GIVEN RECORDS:
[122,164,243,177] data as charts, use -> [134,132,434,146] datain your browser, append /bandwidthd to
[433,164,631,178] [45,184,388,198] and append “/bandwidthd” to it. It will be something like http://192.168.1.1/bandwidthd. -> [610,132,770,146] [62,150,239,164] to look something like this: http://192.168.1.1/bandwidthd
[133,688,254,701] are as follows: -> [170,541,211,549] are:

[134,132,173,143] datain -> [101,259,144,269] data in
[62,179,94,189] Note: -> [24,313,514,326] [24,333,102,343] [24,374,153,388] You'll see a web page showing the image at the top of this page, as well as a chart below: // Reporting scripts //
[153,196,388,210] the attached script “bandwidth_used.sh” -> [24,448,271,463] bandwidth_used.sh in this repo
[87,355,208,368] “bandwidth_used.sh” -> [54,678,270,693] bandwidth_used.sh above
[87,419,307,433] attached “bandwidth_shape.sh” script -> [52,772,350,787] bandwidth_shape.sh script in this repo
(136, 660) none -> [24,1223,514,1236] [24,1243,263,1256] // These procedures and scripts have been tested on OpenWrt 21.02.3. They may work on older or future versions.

TASK INSTRUCTIONS:
All the entries above need to be repeated word for word.

WRITTEN REPLY:
[122,164,243,177] data as charts, use -> [134,132,434,146] datain your browser, append /bandwidthd to
[433,164,631,178] [45,184,388,198] and append “/bandwidthd” to it. It will be something like http://192.168.1.1/bandwidthd. -> [610,132,770,146] [62,150,239,164] to look something like this: http://192.168.1.1/bandwidthd
[133,688,254,701] are as follows: -> [170,541,211,549] are:

[134,132,173,143] datain -> [101,259,144,269] data in
[62,179,94,189] Note: -> [24,313,514,326] [24,333,102,343] [24,374,153,388] You'll see a web page showing the image at the top of this page, as well as a chart below: // Reporting scripts //
[153,196,388,210] the attached script “bandwidth_used.sh” -> [24,448,271,463] bandwidth_used.sh in this repo
[87,355,208,368] “bandwidth_used.sh” -> [54,678,270,693] bandwidth_used.sh above
[87,419,307,433] attached “bandwidth_shape.sh” script -> [52,772,350,787] bandwidth_shape.sh script in this repo
(136, 660) none -> [24,1223,514,1236] [24,1243,263,1256] // These procedures and scripts have been tested on OpenWrt 21.02.3. They may work on older or future versions.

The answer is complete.